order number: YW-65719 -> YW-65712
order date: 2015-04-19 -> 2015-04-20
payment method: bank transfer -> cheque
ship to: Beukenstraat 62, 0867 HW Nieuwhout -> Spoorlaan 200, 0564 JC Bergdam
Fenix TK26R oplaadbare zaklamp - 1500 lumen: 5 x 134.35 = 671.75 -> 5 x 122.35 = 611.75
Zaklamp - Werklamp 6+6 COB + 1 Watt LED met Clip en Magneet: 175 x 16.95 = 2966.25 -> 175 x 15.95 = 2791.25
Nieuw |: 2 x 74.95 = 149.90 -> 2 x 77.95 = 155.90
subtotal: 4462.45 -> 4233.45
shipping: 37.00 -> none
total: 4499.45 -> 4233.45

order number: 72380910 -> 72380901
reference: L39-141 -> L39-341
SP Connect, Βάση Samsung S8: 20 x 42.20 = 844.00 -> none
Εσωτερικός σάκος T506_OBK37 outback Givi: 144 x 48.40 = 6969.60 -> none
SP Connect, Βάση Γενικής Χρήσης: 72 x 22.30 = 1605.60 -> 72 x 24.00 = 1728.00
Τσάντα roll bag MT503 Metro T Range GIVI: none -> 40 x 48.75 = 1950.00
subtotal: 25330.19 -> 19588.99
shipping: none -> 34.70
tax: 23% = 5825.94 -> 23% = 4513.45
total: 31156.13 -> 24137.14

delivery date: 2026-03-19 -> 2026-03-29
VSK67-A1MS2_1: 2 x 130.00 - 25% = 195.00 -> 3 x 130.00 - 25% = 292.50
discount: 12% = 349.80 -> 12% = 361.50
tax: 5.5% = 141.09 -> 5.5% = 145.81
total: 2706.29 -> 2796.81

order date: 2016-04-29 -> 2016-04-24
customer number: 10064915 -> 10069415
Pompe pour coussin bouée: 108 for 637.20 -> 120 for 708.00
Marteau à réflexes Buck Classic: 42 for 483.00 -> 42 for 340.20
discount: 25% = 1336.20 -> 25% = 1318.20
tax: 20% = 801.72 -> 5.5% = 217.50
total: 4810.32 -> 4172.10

To do: Repeat the full set of records above character for character.

Answer below:
order number: YW-65719 -> YW-65712
order date: 2015-04-19 -> 2015-04-20
payment method: bank transfer -> cheque
ship to: Beukenstraat 62, 0867 HW Nieuwhout -> Spoorlaan 200, 0564 JC Bergdam
Fenix TK26R oplaadbare zaklamp - 1500 lumen: 5 x 134.35 = 671.75 -> 5 x 122.35 = 611.75
Zaklamp - Werklamp 6+6 COB + 1 Watt LED met Clip en Magneet: 175 x 16.95 = 2966.25 -> 175 x 15.95 = 2791.25
Nieuw |: 2 x 74.95 = 149.90 -> 2 x 77.95 = 155.90
subtotal: 4462.45 -> 4233.45
shipping: 37.00 -> none
total: 4499.45 -> 4233.45

order number: 72380910 -> 72380901
reference: L39-141 -> L39-341
SP Connect, Βάση Samsung S8: 20 x 42.20 = 844.00 -> none
Εσωτερικός σάκος T506_OBK37 outback Givi: 144 x 48.40 = 6969.60 -> none
SP Connect, Βάση Γενικής Χρήσης: 72 x 22.30 = 1605.60 -> 72 x 24.00 = 1728.00
Τσάντα roll bag MT503 Metro T Range GIVI: none -> 40 x 48.75 = 1950.00
subtotal: 25330.19 -> 19588.99
shipping: none -> 34.70
tax: 23% = 5825.94 -> 23% = 4513.45
total: 31156.13 -> 24137.14

delivery date: 2026-03-19 -> 2026-03-29
VSK67-A1MS2_1: 2 x 130.00 - 25% = 195.00 -> 3 x 130.00 - 25% = 292.50
discount: 12% = 349.80 -> 12% = 361.50
tax: 5.5% = 141.09 -> 5.5% = 145.81
total: 2706.29 -> 2796.81

order date: 2016-04-29 -> 2016-04-24
customer number: 10064915 -> 10069415
Pompe pour coussin bouée: 108 for 637.20 -> 120 for 708.00
Marteau à réflexes Buck Classic: 42 for 483.00 -> 42 for 340.20
discount: 25% = 1336.20 -> 25% = 1318.20
tax: 20% = 801.72 -> 5.5% = 217.50
total: 4810.32 -> 4172.10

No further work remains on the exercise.